Brief ▸ Record by record, write out the listing word for word while omitting pictures.
───── Extracted data
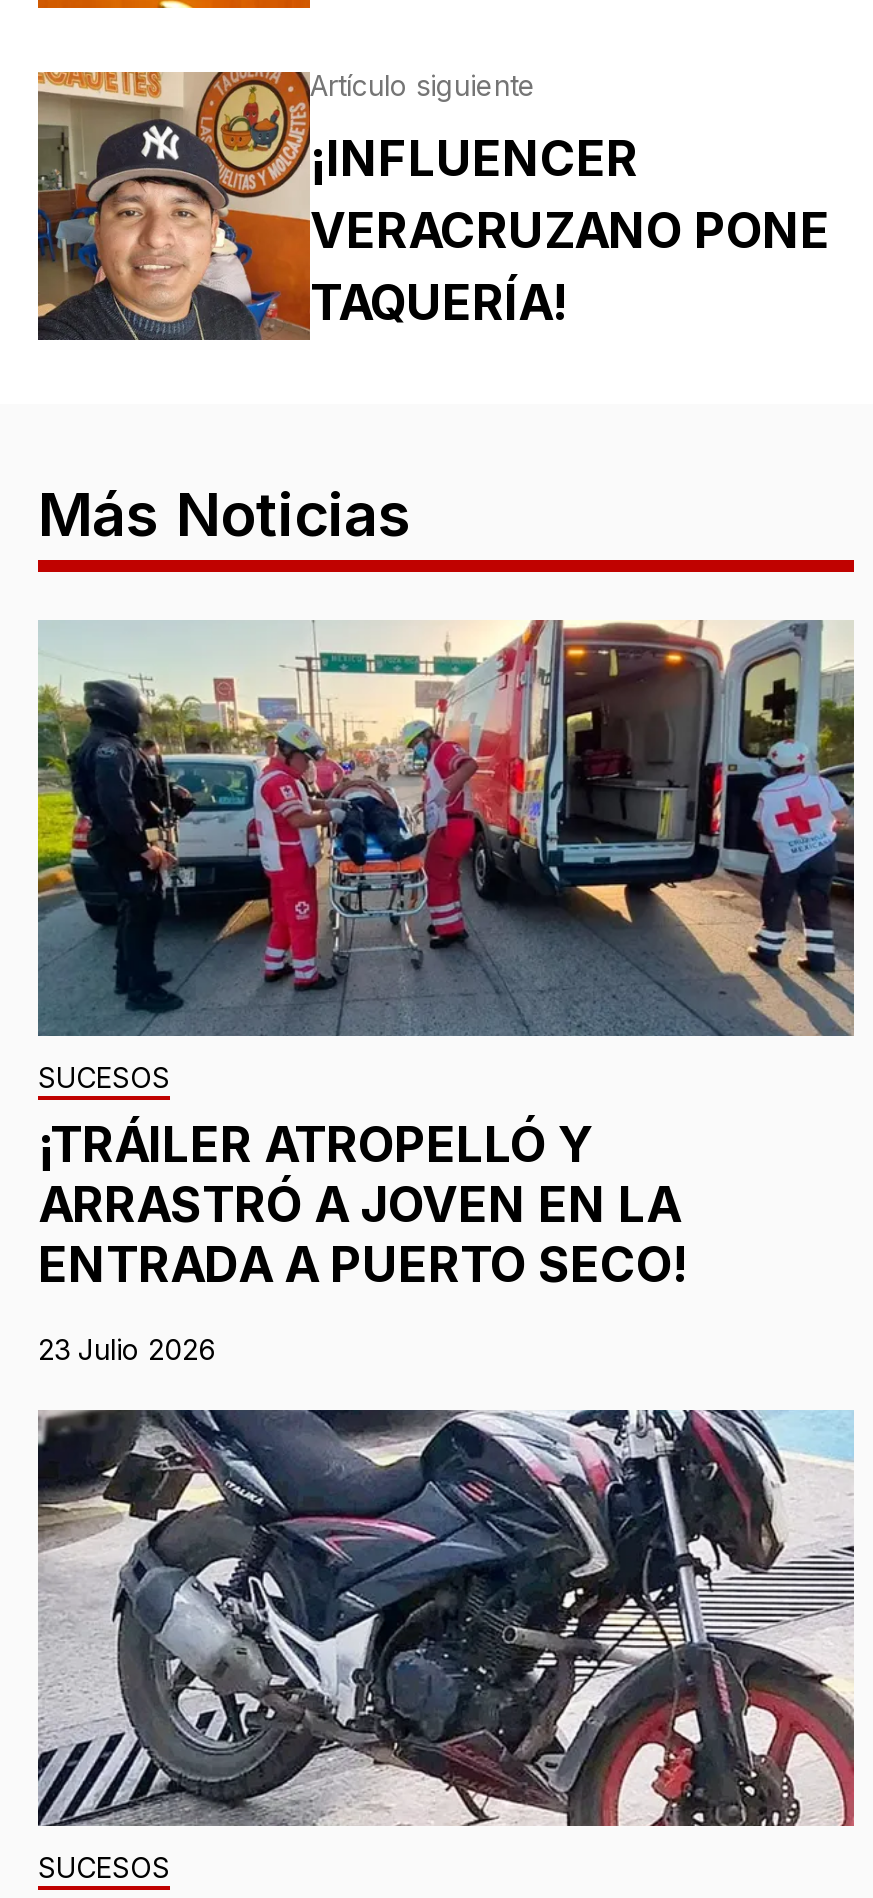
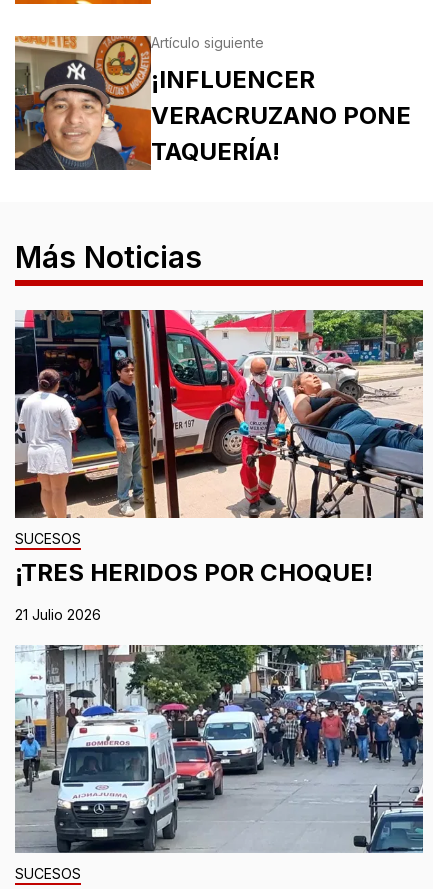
- [image]
- ¡TRÁILER ATROPELLÓ Y
- ARRASTRÓ A JOVEN EN LA
- ENTRADA A PUERTO SECO!
+ [image]
+ ¡TRES HERIDOS POR CHOQUE!

- 23 Julio 2026
+ 21 Julio 2026

- [image]
+ [image]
──────────
Solution below ▸
- [image]
- ¡TRÁILER ATROPELLÓ Y
- ARRASTRÓ A JOVEN EN LA
- ENTRADA A PUERTO SECO!
+ [image]
+ ¡TRES HERIDOS POR CHOQUE!

- 23 Julio 2026
+ 21 Julio 2026

- [image]
+ [image]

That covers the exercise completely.